図6に示すP-PI制御を用いる場合は、反転補償演算部21において公知技術によって位置指令から反転補償位置指令や反転補償速度指令を生成し、反転補償位置指令を減算器50に加算するか、又は、反転補償速度指令を減算器52に加算することでフィードフォワード制御を実現してもよい。
【0068】
上述した各実施例に係る制御装置によれば、機械式ブレーキの応答遅れとブレーキトルクの立ち上がり時間と立ち下がり時間を考慮して機械式ブレーキのブレーキ状態を推定し、フィードバック制御パラメータやフィードフォワード制御パラメータを適切に変化させる。これにより、機械式ブレーキの状態が変わる時に機械式ブレーキの固有振動やブレーキトルクの影響による発振を防止することができる。
【0069】
例えば、創成加工の加工負荷が小さい場合は、機械式ブレーキを解除して加工精度を向上させることができる。また、加工負荷の大きい重切削を行う場合は、機械式ブレーキを低圧で駆動させて低ブレーキトルクを発生させることで、切削能力を向上させたり、加工ビビリを防止したりすることができる。
【0070】
上述した各実施例に係る制御装置の構成は、例えばプロセッサや電子回路等のハードウェア資源を利用して実現することができ、その実現において必要に応じてメモリ等のデバイスが利用されてもよい。また、各実施例に係る制御装置の構成は、コンピュータによって実現されてもよい。つまり、コンピュータが備えるCPU(Central Processing Unit)やメモリ等のハードウェア資源と、CPU等の動作を規定するソフトウェア(プログラム)との協働により、各実施例に係る制御装置の構成の全部又は一部が実現されてもよい。
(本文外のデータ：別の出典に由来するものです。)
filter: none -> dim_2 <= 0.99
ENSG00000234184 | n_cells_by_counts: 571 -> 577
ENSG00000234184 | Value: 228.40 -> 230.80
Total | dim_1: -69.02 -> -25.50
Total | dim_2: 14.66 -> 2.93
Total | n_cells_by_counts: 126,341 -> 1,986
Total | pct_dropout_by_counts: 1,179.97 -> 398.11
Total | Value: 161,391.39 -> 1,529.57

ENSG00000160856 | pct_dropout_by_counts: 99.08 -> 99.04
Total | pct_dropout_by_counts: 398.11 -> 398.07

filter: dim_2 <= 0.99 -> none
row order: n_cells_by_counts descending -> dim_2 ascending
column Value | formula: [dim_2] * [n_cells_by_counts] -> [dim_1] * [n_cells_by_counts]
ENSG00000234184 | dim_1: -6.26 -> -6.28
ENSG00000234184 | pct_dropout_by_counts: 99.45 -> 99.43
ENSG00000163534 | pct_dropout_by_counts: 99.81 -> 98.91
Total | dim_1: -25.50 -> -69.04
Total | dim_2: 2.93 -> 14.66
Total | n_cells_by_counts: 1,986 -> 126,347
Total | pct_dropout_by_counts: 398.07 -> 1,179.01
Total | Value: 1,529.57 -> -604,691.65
当該プログラムは、CDやDVD等の記録媒体を経由して、又は、ネットワーク等の通信経路を経由して、各実施例に係る制御装置が有する記憶装置に記憶される。別の例として、各実施例に係る制御装置の構成は、DSP(Digital Signal Processor)やFPGA(Field Programmable Gate Array)等により実現されてもよい。
【符号の説明】
【0071】
1 位置指令生成部、2 エンコーダ、3,28 フィードバック制御部、4 電流制御部、5 モータ、6 機械式ブレーキ、7 機械制御部、8,23,25,26 制御パラメータ変更部、9,24 ブレーキ状態シミュレーション部、10 パラメータ補間部、11 P制御部、12 I制御部、13 D制御部、14 位置制御部、15,18,19 微分器、16 速度制御部、17 フィードフォワード制御部、20 駆動系のイナーシャに比例する定数K、21 反転補償演算部、22 パラメータ係数選択部、27 パラメータ係数選択部、50,52 減算器、51,53,54 加算器。